電子書籍の割合は、まだ紙の本を含めた全書籍の1%強にすぎない。だが、全書籍の売上高は、ネット配信が定着した音楽の全市場の3倍程度とすそ野が広い。これに新聞や雑誌などを加えるとさらに市場は広がる。しかも音楽よりも単価が高いため、電子化が進めば「音楽のネット市場を上回る規模になる」(業界関係者)と期待は高い。

これまでは、専用端末と電子書籍の販売ともに、アマゾンとソニーの「2強」が市場をほぼ独占してきた。

市場の「開拓者」はソニーだった。04年にまず日本で端末「リブリエ」を発売。だが、普及せず、07年5月に撤退した。06年秋から米国で初代「リーダー」を売り出し、事業の足場を移した。

ただ、米国での市場拡大のきっかけは、後発のアマゾンが07年に売り出した初代「キンドル」のヒットだった。ネットで紙の書籍を販売してきた同社が、ソフトとともに端末も売り出す事業を確立したことで、電子書籍が浸透し始めた。

(中略)

販売する著作も、店頭なら新刊で30ドル前後するベストセラーの値段を9.99ドルまで下げた。大手出版社は新刊の提供に協力的で「音楽のネット配信の普及を見ているので、各社とも書籍の電子化が進むのは避けられないと考えている」(ソニー)という。

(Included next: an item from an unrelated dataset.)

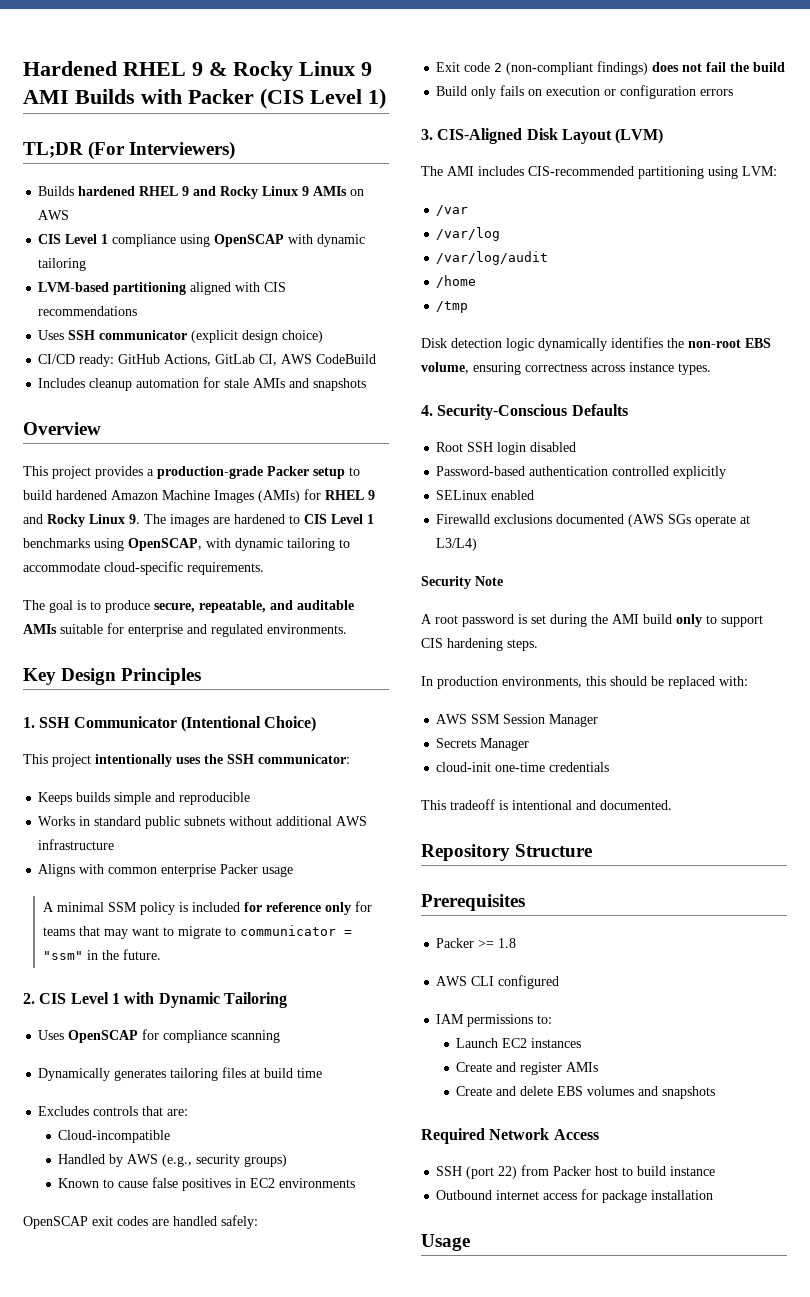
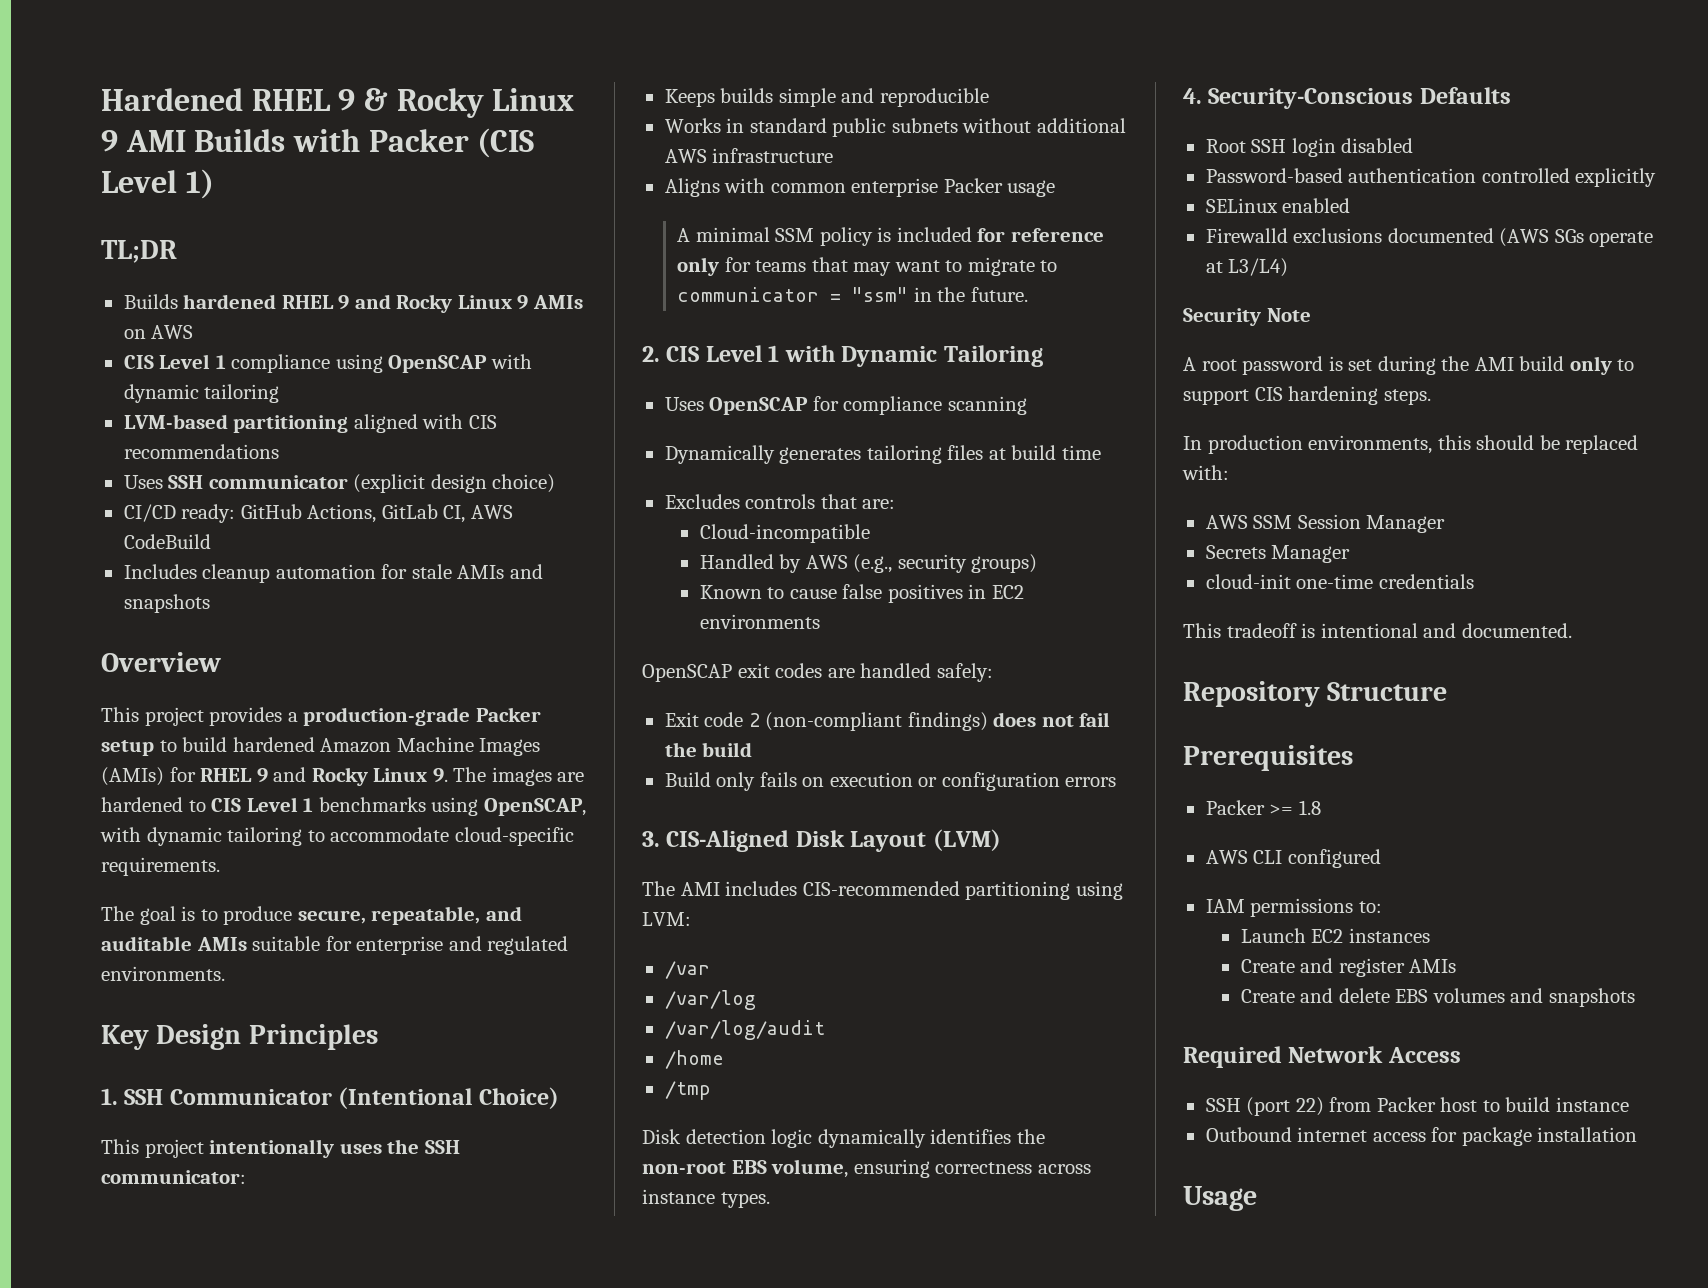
- TL;DR (For Interviewers)
+ TL;DR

普及を見込み、米書店最大手バーンズ・アンド・ノーブルもネット販売サイトを始め、今後は端末事業にも乗り出す計画だ。業界では、音楽のネット配信で最大手の米アップルの参入を予想する声も根強く、業者間の競争も激しくなりそうだ。

書籍は、手元に置いて、その経過年数を楽しむことも重要な購入理由なので、私にとっては、あまり関係ないかもしれないが、電子書籍が想定以上に普及すると、これまでのような「紙媒体」としての書籍が手に入らないかもしれない。

ただ、海外の人気書籍や翻訳待ちの洋書などは、これからはネットを使ってリアルタイムに手に入るようになろう。そうなると、コンサルタントしても、海外情報をリアルタイムに把握する必要が出てくるかもしれない。